Oui, mais il ne suffit pas de dire que l'on ramène les délais de 45 à 30 jours. Si tous les acheteurs respectaient ces délais, ce serait déjà bien, mais ils ont toujours des astuces pour les repousser. C'est pourquoi je propose la mise en place du «reverse factoring». Ce procédé repose sur un paiement accéléré du fournisseur (en 48 heures) via un établissement financier. Cette solution serait simple à mettre en place.
zoom
Les principales dispositions du Small Business Act américain
Le Small Business Act, voté le 30 juillet 1953 parle Congrès, affirme la nécessité d'orienter en priorité l'action des pouvoirs publics vers la petite entreprise. La section 202 stipule que «le gouvernement doit aider, conseiller et protéger dans toute la mesure du possible les intérêts de la petite entreprise, afin de préserver l'esprit de libre concurrence, de s'assurer qu'une proportion équitable des marchés publics soit passée avec de petites entreprises, et de maintenir en la renforçant l'économie de la Nation dans son ensemble«. En pratique, les administrations fédérales ont l'obligation de réserver 23% de leurs marchés aux PME. Pour atteindre cet objectif, tous les marchés de fournitures et de services inférieurs à 100000 dollars leur sont réservés. Lorsque les grandes entreprises sont les seules en mesure de postuler, les PME se voient attribuer une partie du marché. Les sociétés ayant remporté un marché supérieur à un million de dollars doivent en sous-traiter une partie. Une fraction déterminée revient à des PME, sous peine de sanctions.
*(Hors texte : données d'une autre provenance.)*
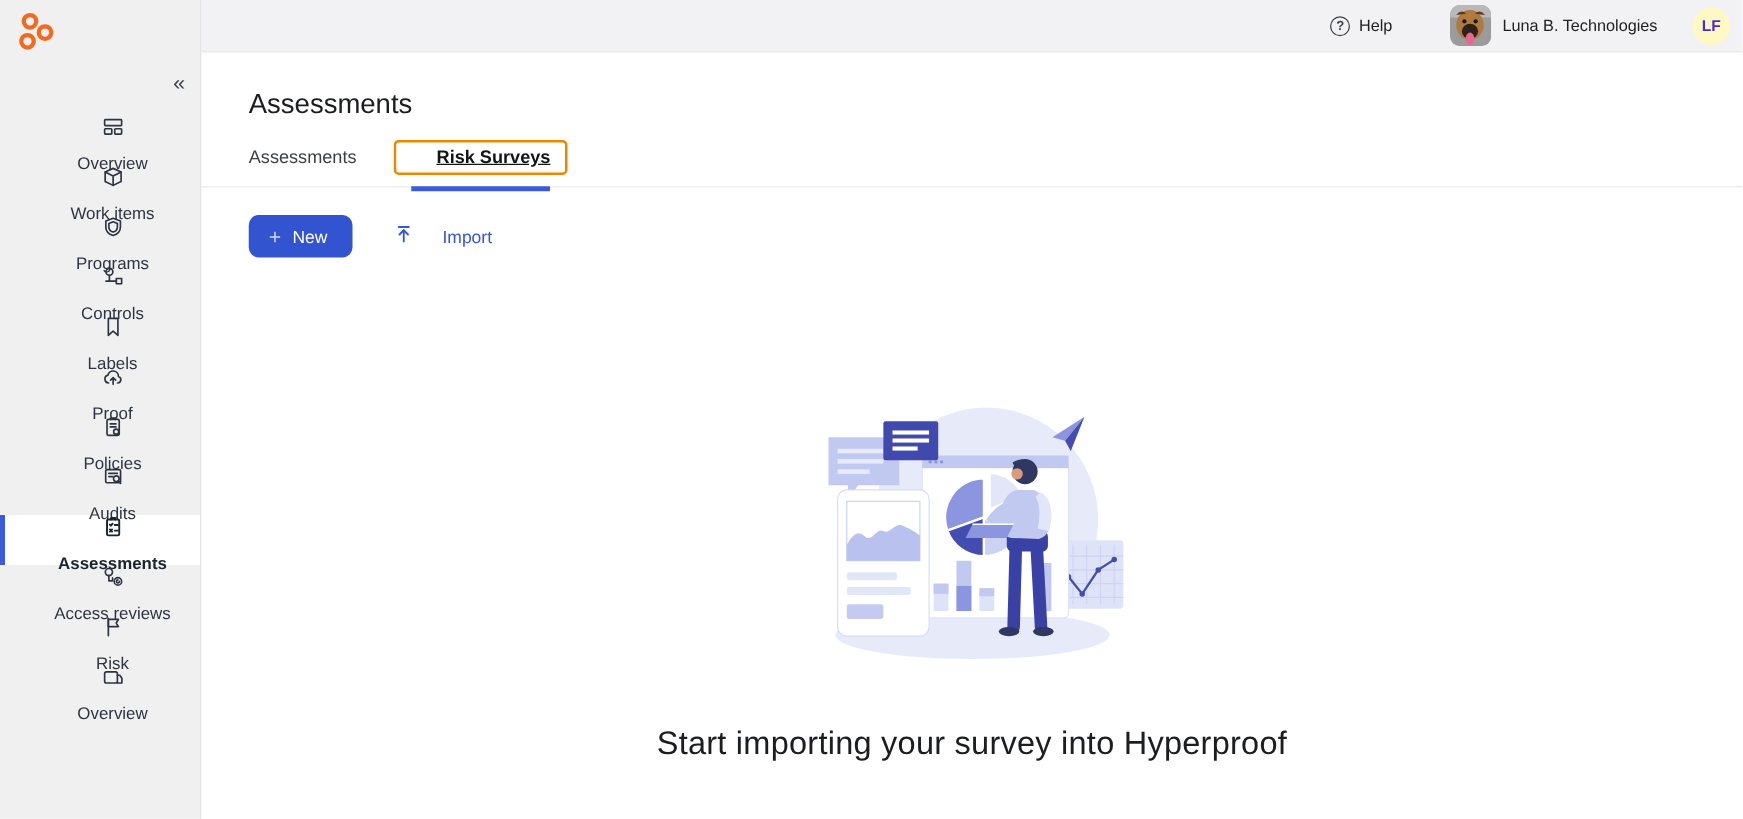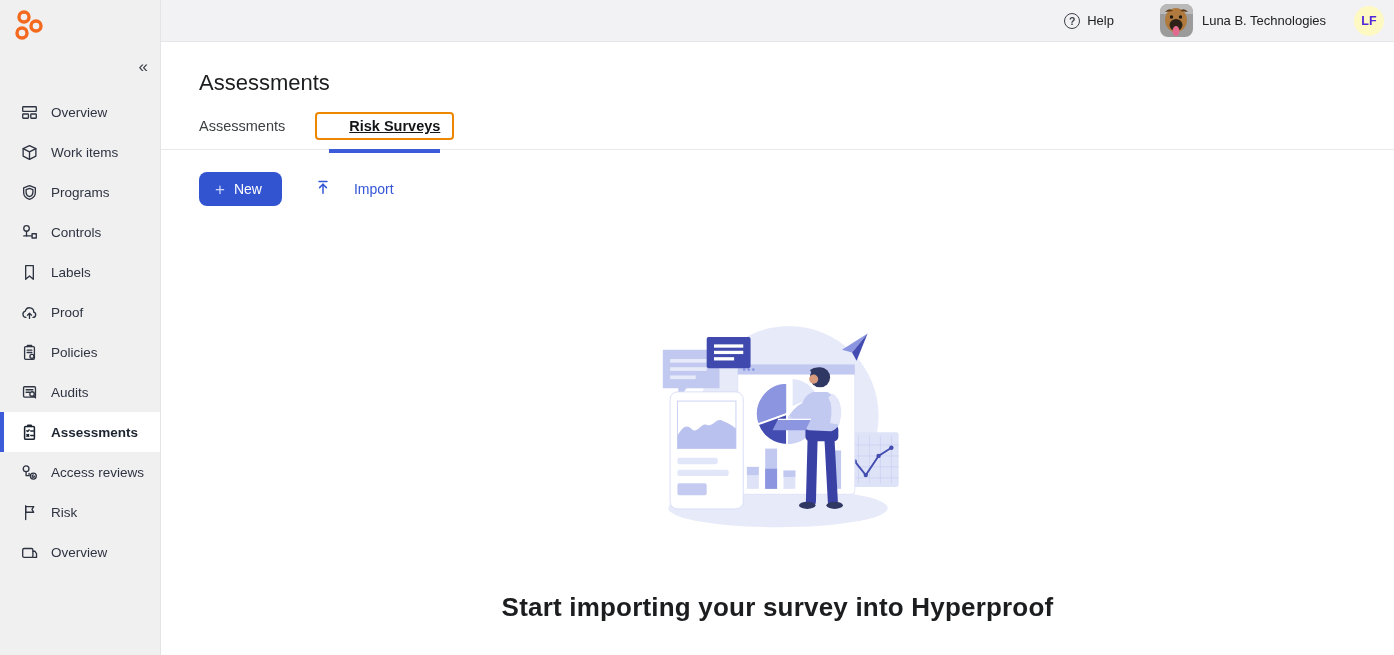--- a/index.html
+++ b/index.html
@@ -15,7 +15,7 @@
   .nav { margin-top:6px; }
   .nav-item { height:40px; display:flex; align-items:center; gap:13px;
     padding-left:16px; border-left:4px solid transparent; cursor:pointer;
-    font-size:13.5px; color:#2d3340; }
+    font-size:13.5px; color:#2d3340;flex-direction:column; }
   .nav-item .ic { width:18px; height:18px; flex:0 0 18px; display:flex; align-items:center; justify-content:center; }
   .nav-item.selected { background:#fff; border-left:4px solid #3b5bd9; font-weight:bold; color:#1b2430; padding-left:12px; }
   .nav-item.selected { padding-left:16px; border-left-width:4px; margin-left:0; }

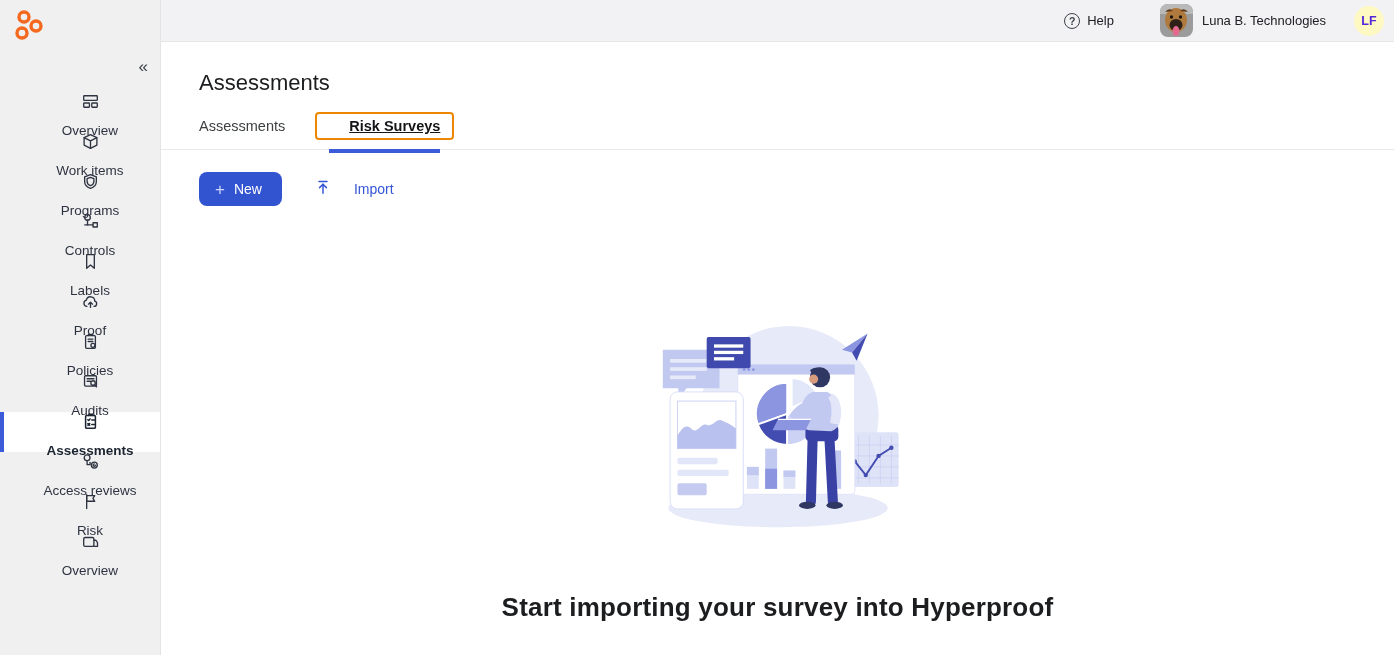--- a/index.html
+++ b/index.html
@@ -58,7 +58,7 @@
 
   .empty { text-align:center; margin-top:104px; }
   .empty-illustration { display:inline-block; }
-  .empty-heading { font-size:26px; font-weight:700; color:#1c1d1f; margin-top:52px; letter-spacing:.2px; }
+  .empty-heading { font-size:26px; font-weight:400; color:#1c1d1f; margin-top:38px; letter-spacing:.2px; }
   .empty-hint { font-size:14px; color:#202124; margin-top:20px; }
   .empty-hint a { color:#2f55d4; text-decoration:none; cursor:pointer; }
 </style>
Cette part est actuellement d'environ 40%.
Expérience
Le ministère de la Défense met en place une structure d'accueil pour les PME
Le ministère de la Défense, premier acheteur public de France avec 11,5 milliards d'euros en 2005, a annoncé, début décembre, ses propres initiatives pour favoriser l'accès des PME à ses commandes. La première d'entre elles est l'ouverture d'une structure d'accueil pour accompagner, conseiller et orienter les petites et moyennes entreprises souhaitant entrer en relation avec la délégation générale pour l'armement (DGA). Dans le même esprit, le ministère compte ouvrir un espace dédié aux PME sur le site internet de la délégation générale pour l'armement (DGA) et organiser des conférences de lancement pour chaque nouveau programme. Outre le souci de rendre l'information plus accessible, le ministère souhaite faciliter l'accès direct des PME aux marchés d'armement. Un bureau achats consacré aux petits contrats sera ainsi créé, afin d'optimiser les procédures et accroître la réactivité pour les PME. Le recours à l'allotissement devrait aussi être plus fréquent. Le ministère envisage, par ailleurs, l'adoption de clauses contractuelles limitant le risque financier des entreprises dans le cadre des petits contrats à haut risque technologique. Il songe enfin à un système de qualification qui permettrait de faire connaître ces sociétés et de les présélectionner pour les mises en concurrence sur certains marchés. L'amélioration de l'accès indirect à la commande publique fait aussi partie des objectifs du ministère. Diverses mesures améliorant les conditions de la sous-traitance sont envisagées, notamment la signature d'une charte entre la DGA et les grands maîtres d'oeuvre pour permettre plus de transparence et d'implication des PME dans les opérations de la DGA. Le dernier grand chapitre du programme lancé par le ministère consiste enfin à faciliter l'accès des PME au marché de l'export, entre autres via un soutien à la participation des petites entreprises aux salons internationaux.